Writers Gone Wild: The Feuds, Frolics, and Follies of Literature's Great Adventurers, Drunkards, Lovers, Iconoclasts, and Misanthropes
US: Nov 2010
According to his introduction, Bill Peschel’s Writers Gone Wild is a child of the internet. It began as a collection of daily anecdotes that was in turn fueled by the easy accessibility of new stories and old books through the Web, which eventually merged into a book. Writers Gone Wild promises to feature “the feuds, frolics, and follies of literature’s great adventurers, drunkards, lovers, iconoclasts, and misanthropes,” and it pretty much delivers, albeit not in any great depth or with anything like trenchant analysis. There are a ton of little stories and vignettes in this book, most of them just a page long or so, and I could see it as a web site or a phone app, but neither of those make the best stocking-stuffers. This time of year, maybe a full on book is just what you’re looking for. Would Writers Gone Wild bring you or someone you love some holiday cheer?
Peschel organizes his encyclopedia of literary schadenfreude by theme rather than author, which I found a little off-putting at first, but which I came to see was a good decision. So while you can’t read all seven of the Hemingway stories in one place, you do get to see them alongside similar amusing gaffs and outrages by other authors. Given how generally slight and modest the stories often are, they do tend to build a cumulative force when bunched together around timeless topics like sex, money, fraud, and bad reviews. Within each theme, the anecdotes unfold chronologically, which gives a nice thrust of momentum and a general sense of, “the more things change, the more they stay the same.”
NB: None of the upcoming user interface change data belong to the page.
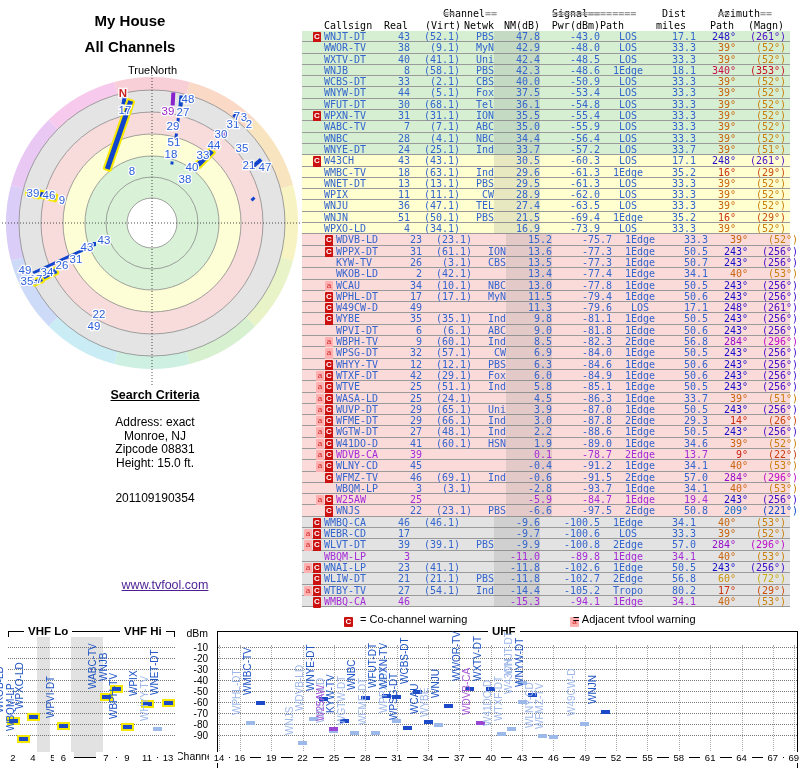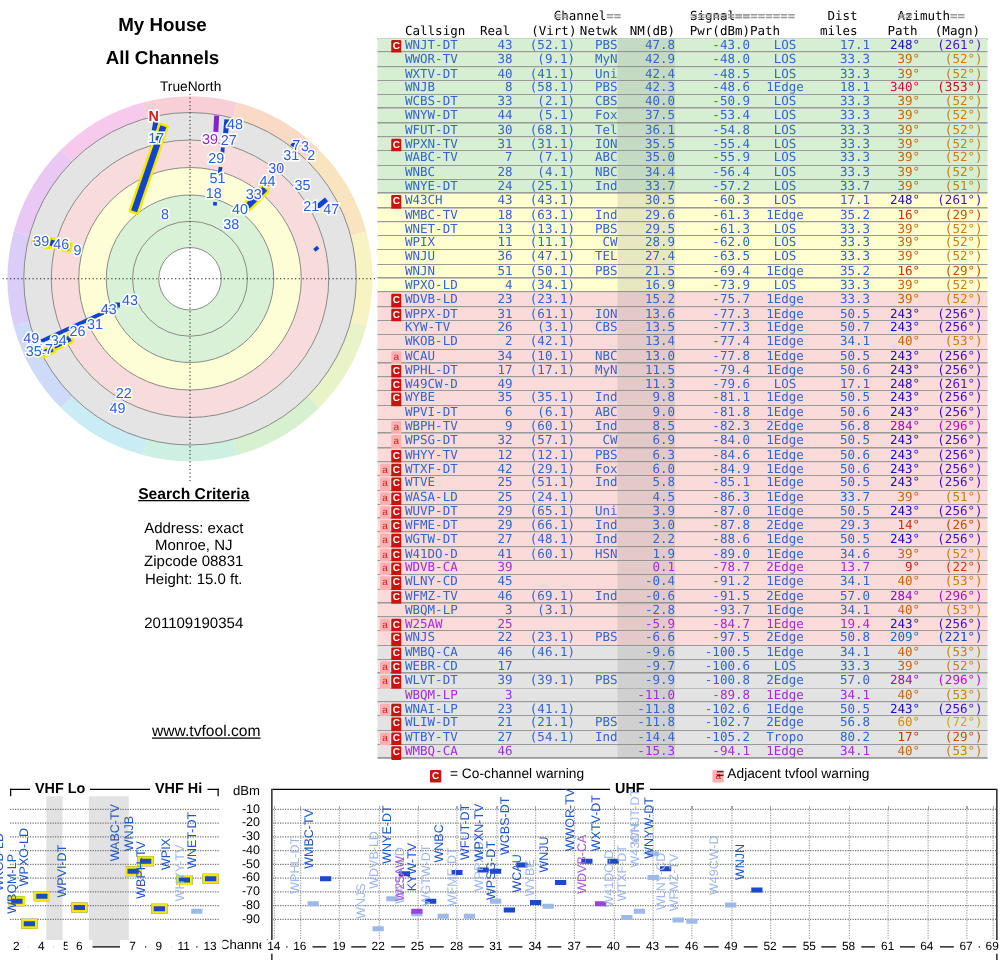--- a/index.html
+++ b/index.html
@@ -27,7 +27,7 @@
         background-image:linear-gradient(to top,#9a9a9a 1px,transparent 1px);}
   .trow span{display:inline-block;vertical-align:top;height:11.31px;overflow:visible;}
   .bg-g{background-color:#d6efd2;} .bg-y{background-color:#ffffd0;}
-  .bg-p{background-color:#fbdada;} .bg-e{background-color:#e3e3e3;}
+  .bg-p{background-color:#fbdada;padding-left:12px;} .bg-e{background-color:#e3e3e3;}
   .c-m{width:20px;text-align:right;}
   .c-call{width:64px;padding-left:2px;}
   .c-real{width:22px;text-align:right;}

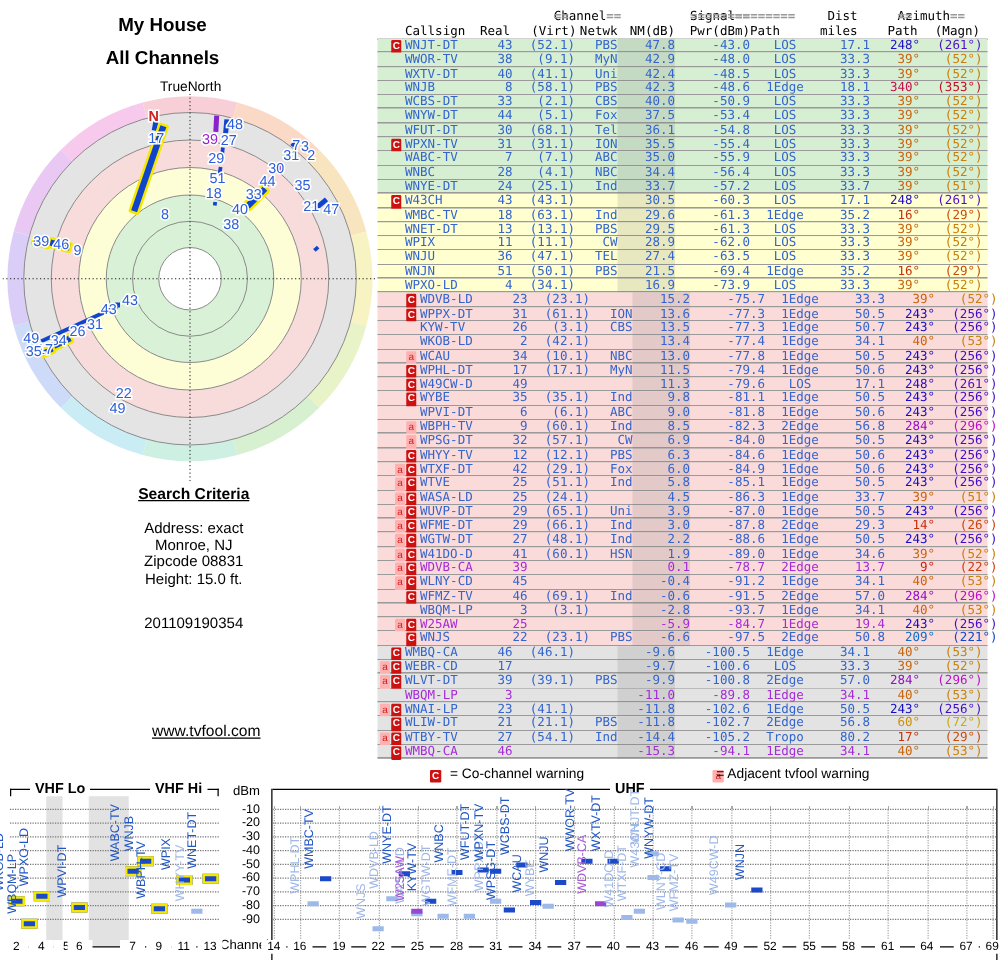--- a/index.html
+++ b/index.html
@@ -16,7 +16,7 @@
   #criteria .ln{line-height:13.5px;}
   #criteria .gap{height:22px;}
   #sitelink{position:absolute;left:100px;top:578px;width:130px;text-align:center;font-size:12.5px;}
-  #sitelink a{color:#000000;}
+  #sitelink a{color:#4c1d95;}
   
   #tbl{position:absolute;left:302px;top:8px;width:488px;font-family:"DejaVu Sans Mono",monospace;font-size:10px;color:#3465cc;}
   .hrow{position:relative;height:11.5px;line-height:11.5px;color:#000;white-space:nowrap;}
My main complaint with Writers Gone Wild is that, for the most part, there is very little in this book that’s particularly unique to writers or writing. This is a collection of often amusing (or at least eyebrow-raising) anecdotes involving mostly famous writers. They have to be famous, because Peschel usually doesn’t leave space for much context about who these people are and why we might care about their foibles in particular (although there’s a bibliography at the end with leads for more information about all of them). For example, a tale of two authors I’d never heard of brawling in a London pub left me bored and uninterested, as do most stories about bar fights. But I couldn’t get enough of Truman Capote dishing out biting quips on The Tonight Show, because I love me some Truman Capote archness. A nearly identical book could probably be written about sports figures gone wild, actors gone wild, or politicians gone wild. Maybe even book reviewers gone wild would be a hit (I’ve got some stories for you!).
So for the literary-minded gossip hound, Writers Gone Wild is an easy, fun read. Not every piece is a keeper. Some are too complex to follow in the short space provided, others are sort of ethereal, leaving the reader wondering what the big deal was, but most of the book is solid fun, an entertaining diversion when you’ve got a few minutes to kill. I think it might actually have worked just as well, if not better, as an app or a web site or it’s originally envisioned book of days format. It also works just fine as a book, and might make a delightful little stocking stuffer for a reader or literary snob on your holiday gift list.